Stored entries:
•••••

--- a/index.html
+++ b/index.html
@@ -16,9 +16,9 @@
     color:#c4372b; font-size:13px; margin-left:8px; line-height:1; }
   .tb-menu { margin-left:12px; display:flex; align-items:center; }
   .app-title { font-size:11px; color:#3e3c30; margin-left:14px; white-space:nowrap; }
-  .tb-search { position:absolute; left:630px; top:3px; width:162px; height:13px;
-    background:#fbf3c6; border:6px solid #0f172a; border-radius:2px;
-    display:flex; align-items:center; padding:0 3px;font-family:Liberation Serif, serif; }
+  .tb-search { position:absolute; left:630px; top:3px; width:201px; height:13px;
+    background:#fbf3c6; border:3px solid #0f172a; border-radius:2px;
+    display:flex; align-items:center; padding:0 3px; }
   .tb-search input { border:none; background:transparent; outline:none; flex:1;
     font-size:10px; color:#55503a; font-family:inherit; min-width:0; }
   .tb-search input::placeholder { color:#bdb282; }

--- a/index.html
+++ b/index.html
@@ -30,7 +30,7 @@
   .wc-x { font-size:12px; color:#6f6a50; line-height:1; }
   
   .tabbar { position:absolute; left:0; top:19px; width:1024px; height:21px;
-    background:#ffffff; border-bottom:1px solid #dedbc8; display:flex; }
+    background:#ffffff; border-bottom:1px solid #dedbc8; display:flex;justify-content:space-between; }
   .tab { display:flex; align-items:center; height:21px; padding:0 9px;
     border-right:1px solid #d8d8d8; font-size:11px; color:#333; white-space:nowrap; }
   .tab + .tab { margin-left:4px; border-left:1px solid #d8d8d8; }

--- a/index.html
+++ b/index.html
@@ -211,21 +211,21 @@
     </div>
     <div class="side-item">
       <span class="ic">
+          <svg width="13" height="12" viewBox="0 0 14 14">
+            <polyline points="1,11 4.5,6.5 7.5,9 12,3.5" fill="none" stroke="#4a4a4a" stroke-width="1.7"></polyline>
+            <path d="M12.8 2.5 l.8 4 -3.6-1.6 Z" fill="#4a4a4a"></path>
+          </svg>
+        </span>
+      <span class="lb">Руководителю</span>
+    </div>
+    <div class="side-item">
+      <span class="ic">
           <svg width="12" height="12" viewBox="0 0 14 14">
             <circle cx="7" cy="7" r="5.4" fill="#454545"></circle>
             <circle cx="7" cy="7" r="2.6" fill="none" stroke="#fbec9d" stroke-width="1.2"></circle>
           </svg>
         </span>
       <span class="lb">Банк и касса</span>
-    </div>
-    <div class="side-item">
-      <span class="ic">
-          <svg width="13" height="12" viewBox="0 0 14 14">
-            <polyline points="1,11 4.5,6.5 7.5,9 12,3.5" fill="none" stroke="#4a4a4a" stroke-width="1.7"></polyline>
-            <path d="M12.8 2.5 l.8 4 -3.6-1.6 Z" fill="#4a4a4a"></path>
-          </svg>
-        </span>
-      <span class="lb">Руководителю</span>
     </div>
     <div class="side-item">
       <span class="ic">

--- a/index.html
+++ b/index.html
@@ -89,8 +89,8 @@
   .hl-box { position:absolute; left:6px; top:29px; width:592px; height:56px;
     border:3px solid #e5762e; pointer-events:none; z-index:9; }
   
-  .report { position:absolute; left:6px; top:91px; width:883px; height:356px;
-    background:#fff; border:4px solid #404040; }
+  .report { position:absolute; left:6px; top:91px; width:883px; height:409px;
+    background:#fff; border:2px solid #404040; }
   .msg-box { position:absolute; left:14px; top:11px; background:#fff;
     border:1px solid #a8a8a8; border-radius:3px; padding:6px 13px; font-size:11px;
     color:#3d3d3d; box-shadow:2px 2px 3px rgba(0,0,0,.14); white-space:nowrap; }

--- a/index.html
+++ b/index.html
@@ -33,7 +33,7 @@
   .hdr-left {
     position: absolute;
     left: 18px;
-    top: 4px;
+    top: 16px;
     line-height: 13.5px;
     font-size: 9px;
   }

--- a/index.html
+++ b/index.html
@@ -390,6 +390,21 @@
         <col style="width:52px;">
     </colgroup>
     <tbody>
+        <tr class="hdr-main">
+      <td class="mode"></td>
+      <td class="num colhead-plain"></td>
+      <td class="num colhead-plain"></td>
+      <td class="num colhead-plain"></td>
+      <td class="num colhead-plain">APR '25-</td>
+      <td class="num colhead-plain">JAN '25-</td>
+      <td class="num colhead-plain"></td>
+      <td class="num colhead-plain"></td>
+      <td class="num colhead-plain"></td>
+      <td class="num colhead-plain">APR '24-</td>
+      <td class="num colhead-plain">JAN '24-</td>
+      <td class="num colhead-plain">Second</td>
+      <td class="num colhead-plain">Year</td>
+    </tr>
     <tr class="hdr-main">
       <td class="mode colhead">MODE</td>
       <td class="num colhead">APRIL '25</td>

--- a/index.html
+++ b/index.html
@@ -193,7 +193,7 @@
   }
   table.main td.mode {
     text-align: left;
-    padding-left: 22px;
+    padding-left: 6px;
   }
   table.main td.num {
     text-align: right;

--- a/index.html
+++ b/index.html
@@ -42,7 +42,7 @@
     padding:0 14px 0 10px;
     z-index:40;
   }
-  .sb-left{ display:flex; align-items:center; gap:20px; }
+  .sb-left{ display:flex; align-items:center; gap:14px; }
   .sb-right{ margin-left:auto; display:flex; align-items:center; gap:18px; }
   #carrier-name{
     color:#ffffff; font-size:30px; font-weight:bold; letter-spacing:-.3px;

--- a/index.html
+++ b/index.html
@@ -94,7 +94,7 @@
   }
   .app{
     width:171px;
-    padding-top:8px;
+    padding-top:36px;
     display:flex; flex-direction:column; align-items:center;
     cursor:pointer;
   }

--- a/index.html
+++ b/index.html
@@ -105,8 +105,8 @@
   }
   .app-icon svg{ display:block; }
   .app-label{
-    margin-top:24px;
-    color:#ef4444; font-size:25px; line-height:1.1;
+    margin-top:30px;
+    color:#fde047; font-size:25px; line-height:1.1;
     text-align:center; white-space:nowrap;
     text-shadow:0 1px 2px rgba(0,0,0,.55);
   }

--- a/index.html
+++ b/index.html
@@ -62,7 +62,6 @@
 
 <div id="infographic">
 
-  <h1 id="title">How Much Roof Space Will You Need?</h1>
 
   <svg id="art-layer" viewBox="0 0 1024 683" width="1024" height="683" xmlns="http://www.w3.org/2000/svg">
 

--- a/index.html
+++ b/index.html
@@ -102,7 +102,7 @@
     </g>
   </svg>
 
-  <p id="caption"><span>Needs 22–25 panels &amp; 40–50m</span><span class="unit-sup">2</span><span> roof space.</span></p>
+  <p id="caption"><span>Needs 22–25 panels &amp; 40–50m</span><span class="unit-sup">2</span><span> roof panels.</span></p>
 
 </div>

•••••

TASK PROMPT: The data above must be reproduced in full, exactly as given.

SOLUTION FOR THIS TASK:
--- a/index.html
+++ b/index.html
@@ -16,9 +16,9 @@
     color:#c4372b; font-size:13px; margin-left:8px; line-height:1; }
   .tb-menu { margin-left:12px; display:flex; align-items:center; }
   .app-title { font-size:11px; color:#3e3c30; margin-left:14px; white-space:nowrap; }
-  .tb-search { position:absolute; left:630px; top:3px; width:162px; height:13px;
-    background:#fbf3c6; border:6px solid #0f172a; border-radius:2px;
-    display:flex; align-items:center; padding:0 3px;font-family:Liberation Serif, serif; }
+  .tb-search { position:absolute; left:630px; top:3px; width:201px; height:13px;
+    background:#fbf3c6; border:3px solid #0f172a; border-radius:2px;
+    display:flex; align-items:center; padding:0 3px; }
   .tb-search input { border:none; background:transparent; outline:none; flex:1;
     font-size:10px; color:#55503a; font-family:inherit; min-width:0; }
   .tb-search input::placeholder { color:#bdb282; }

--- a/index.html
+++ b/index.html
@@ -30,7 +30,7 @@
   .wc-x { font-size:12px; color:#6f6a50; line-height:1; }
   
   .tabbar { position:absolute; left:0; top:19px; width:1024px; height:21px;
-    background:#ffffff; border-bottom:1px solid #dedbc8; display:flex; }
+    background:#ffffff; border-bottom:1px solid #dedbc8; display:flex;justify-content:space-between; }
   .tab { display:flex; align-items:center; height:21px; padding:0 9px;
     border-right:1px solid #d8d8d8; font-size:11px; color:#333; white-space:nowrap; }
   .tab + .tab { margin-left:4px; border-left:1px solid #d8d8d8; }

--- a/index.html
+++ b/index.html
@@ -211,21 +211,21 @@
     </div>
     <div class="side-item">
       <span class="ic">
+          <svg width="13" height="12" viewBox="0 0 14 14">
+            <polyline points="1,11 4.5,6.5 7.5,9 12,3.5" fill="none" stroke="#4a4a4a" stroke-width="1.7"></polyline>
+            <path d="M12.8 2.5 l.8 4 -3.6-1.6 Z" fill="#4a4a4a"></path>
+          </svg>
+        </span>
+      <span class="lb">Руководителю</span>
+    </div>
+    <div class="side-item">
+      <span class="ic">
           <svg width="12" height="12" viewBox="0 0 14 14">
             <circle cx="7" cy="7" r="5.4" fill="#454545"></circle>
             <circle cx="7" cy="7" r="2.6" fill="none" stroke="#fbec9d" stroke-width="1.2"></circle>
           </svg>
         </span>
       <span class="lb">Банк и касса</span>
-    </div>
-    <div class="side-item">
-      <span class="ic">
-          <svg width="13" height="12" viewBox="0 0 14 14">
-            <polyline points="1,11 4.5,6.5 7.5,9 12,3.5" fill="none" stroke="#4a4a4a" stroke-width="1.7"></polyline>
-            <path d="M12.8 2.5 l.8 4 -3.6-1.6 Z" fill="#4a4a4a"></path>
-          </svg>
-        </span>
-      <span class="lb">Руководителю</span>
     </div>
     <div class="side-item">
       <span class="ic">

--- a/index.html
+++ b/index.html
@@ -89,8 +89,8 @@
   .hl-box { position:absolute; left:6px; top:29px; width:592px; height:56px;
     border:3px solid #e5762e; pointer-events:none; z-index:9; }
   
-  .report { position:absolute; left:6px; top:91px; width:883px; height:356px;
-    background:#fff; border:4px solid #404040; }
+  .report { position:absolute; left:6px; top:91px; width:883px; height:409px;
+    background:#fff; border:2px solid #404040; }
   .msg-box { position:absolute; left:14px; top:11px; background:#fff;
     border:1px solid #a8a8a8; border-radius:3px; padding:6px 13px; font-size:11px;
     color:#3d3d3d; box-shadow:2px 2px 3px rgba(0,0,0,.14); white-space:nowrap; }

--- a/index.html
+++ b/index.html
@@ -33,7 +33,7 @@
   .hdr-left {
     position: absolute;
     left: 18px;
-    top: 4px;
+    top: 16px;
     line-height: 13.5px;
     font-size: 9px;
   }

--- a/index.html
+++ b/index.html
@@ -390,6 +390,21 @@
         <col style="width:52px;">
     </colgroup>
     <tbody>
+        <tr class="hdr-main">
+      <td class="mode"></td>
+      <td class="num colhead-plain"></td>
+      <td class="num colhead-plain"></td>
+      <td class="num colhead-plain"></td>
+      <td class="num colhead-plain">APR '25-</td>
+      <td class="num colhead-plain">JAN '25-</td>
+      <td class="num colhead-plain"></td>
+      <td class="num colhead-plain"></td>
+      <td class="num colhead-plain"></td>
+      <td class="num colhead-plain">APR '24-</td>
+      <td class="num colhead-plain">JAN '24-</td>
+      <td class="num colhead-plain">Second</td>
+      <td class="num colhead-plain">Year</td>
+    </tr>
     <tr class="hdr-main">
       <td class="mode colhead">MODE</td>
       <td class="num colhead">APRIL '25</td>

--- a/index.html
+++ b/index.html
@@ -193,7 +193,7 @@
   }
   table.main td.mode {
     text-align: left;
-    padding-left: 22px;
+    padding-left: 6px;
   }
   table.main td.num {
     text-align: right;

--- a/index.html
+++ b/index.html
@@ -42,7 +42,7 @@
     padding:0 14px 0 10px;
     z-index:40;
   }
-  .sb-left{ display:flex; align-items:center; gap:20px; }
+  .sb-left{ display:flex; align-items:center; gap:14px; }
   .sb-right{ margin-left:auto; display:flex; align-items:center; gap:18px; }
   #carrier-name{
     color:#ffffff; font-size:30px; font-weight:bold; letter-spacing:-.3px;

--- a/index.html
+++ b/index.html
@@ -94,7 +94,7 @@
   }
   .app{
     width:171px;
-    padding-top:8px;
+    padding-top:36px;
     display:flex; flex-direction:column; align-items:center;
     cursor:pointer;
   }

--- a/index.html
+++ b/index.html
@@ -105,8 +105,8 @@
   }
   .app-icon svg{ display:block; }
   .app-label{
-    margin-top:24px;
-    color:#ef4444; font-size:25px; line-height:1.1;
+    margin-top:30px;
+    color:#fde047; font-size:25px; line-height:1.1;
     text-align:center; white-space:nowrap;
     text-shadow:0 1px 2px rgba(0,0,0,.55);
   }

--- a/index.html
+++ b/index.html
@@ -62,7 +62,6 @@
 
 <div id="infographic">
 
-  <h1 id="title">How Much Roof Space Will You Need?</h1>
 
   <svg id="art-layer" viewBox="0 0 1024 683" width="1024" height="683" xmlns="http://www.w3.org/2000/svg">
 

--- a/index.html
+++ b/index.html
@@ -102,7 +102,7 @@
     </g>
   </svg>
 
-  <p id="caption"><span>Needs 22–25 panels &amp; 40–50m</span><span class="unit-sup">2</span><span> roof space.</span></p>
+  <p id="caption"><span>Needs 22–25 panels &amp; 40–50m</span><span class="unit-sup">2</span><span> roof panels.</span></p>
 
 </div>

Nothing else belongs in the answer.